Task objective:
Your answer must consist of the records exactly as given, with no pictures included.

The records:
[Start of section]
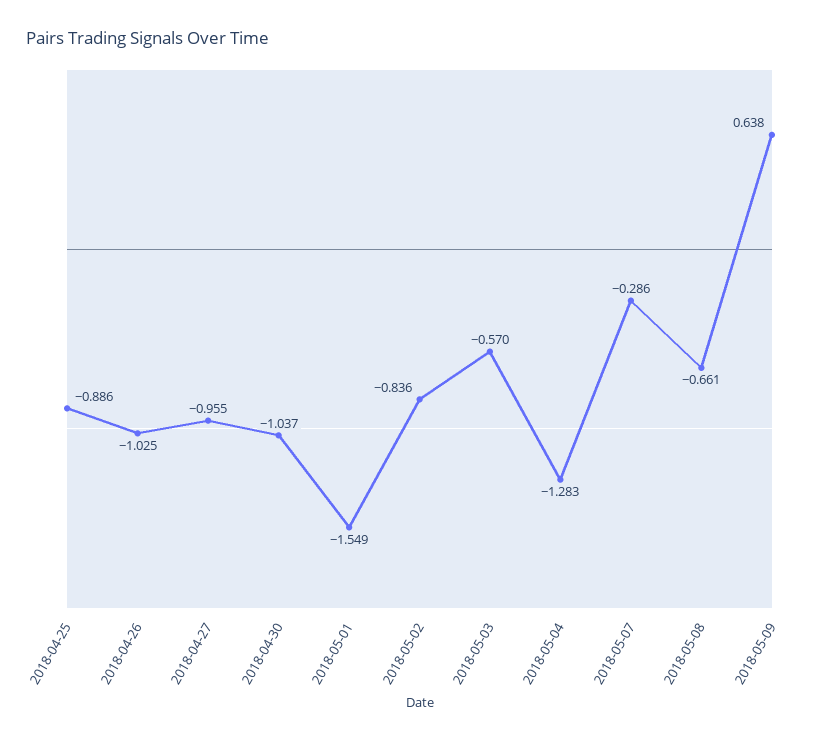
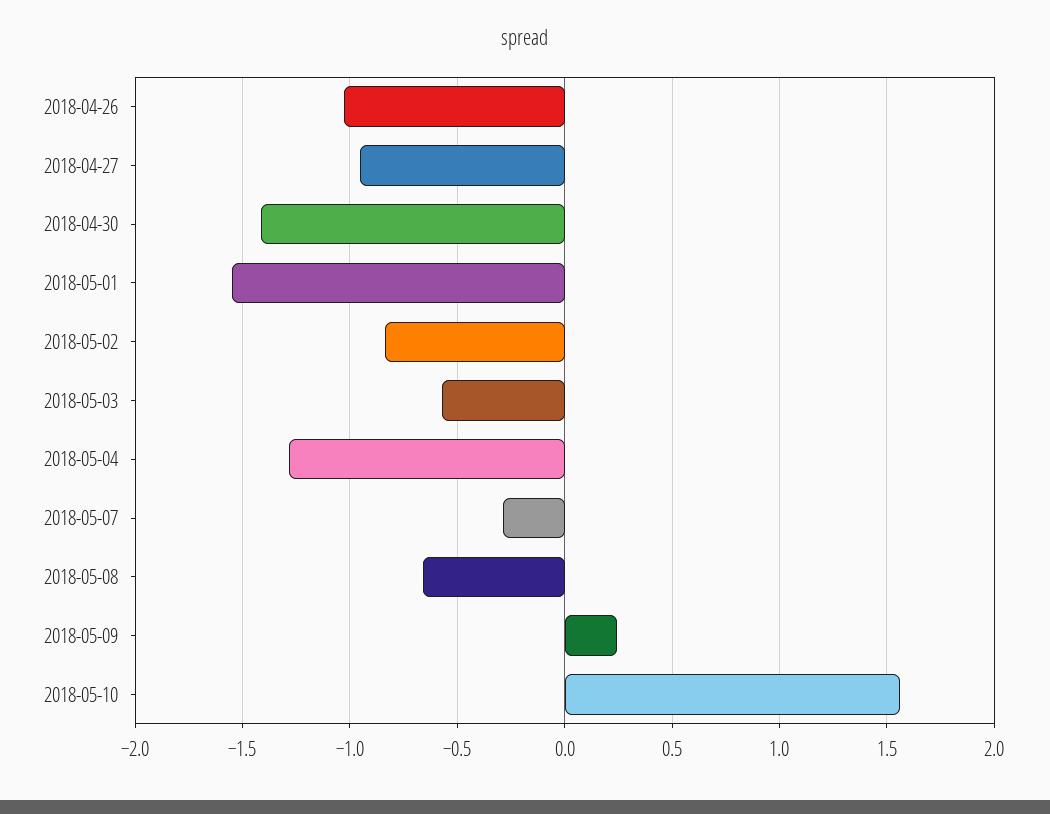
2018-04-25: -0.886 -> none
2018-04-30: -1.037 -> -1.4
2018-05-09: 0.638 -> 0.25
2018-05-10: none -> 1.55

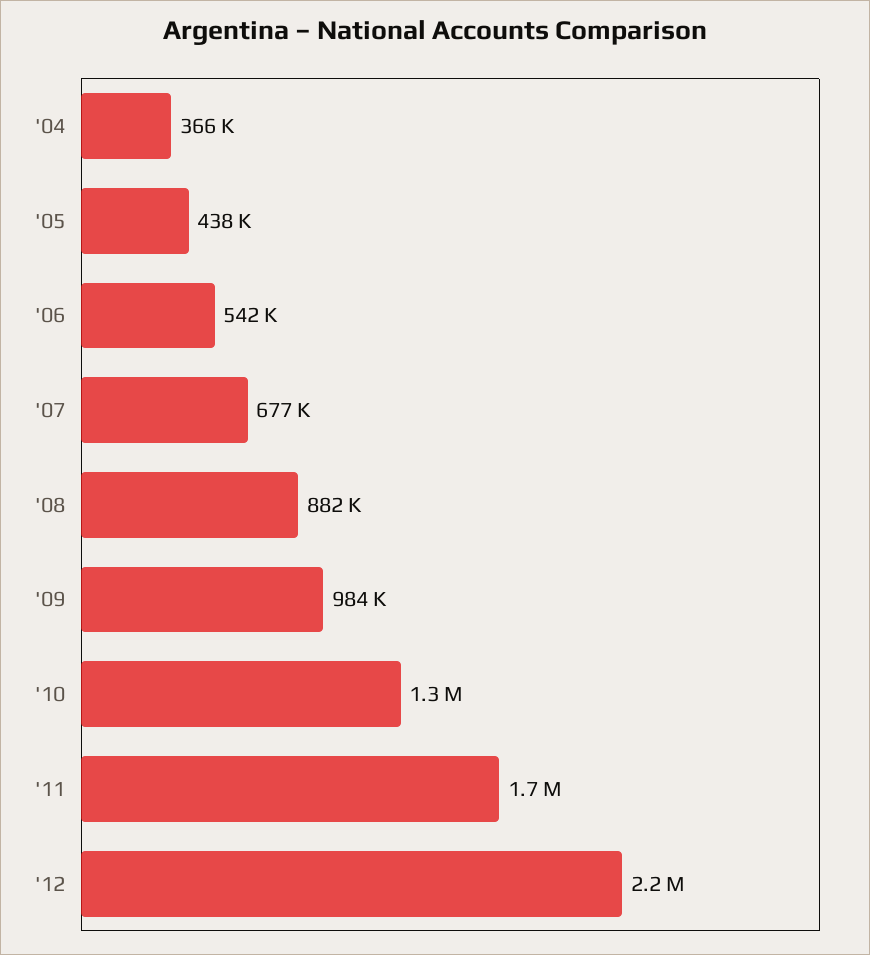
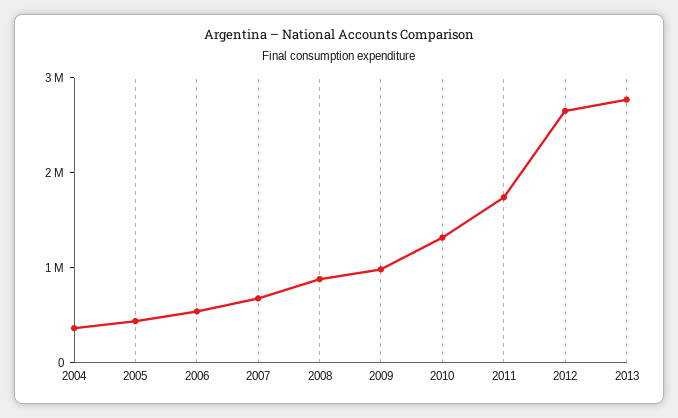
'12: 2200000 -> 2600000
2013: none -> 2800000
[End of section]
Output:
2018-04-25: -0.886 -> none
2018-04-30: -1.037 -> -1.4
2018-05-09: 0.638 -> 0.25
2018-05-10: none -> 1.55

'12: 2200000 -> 2600000
2013: none -> 2800000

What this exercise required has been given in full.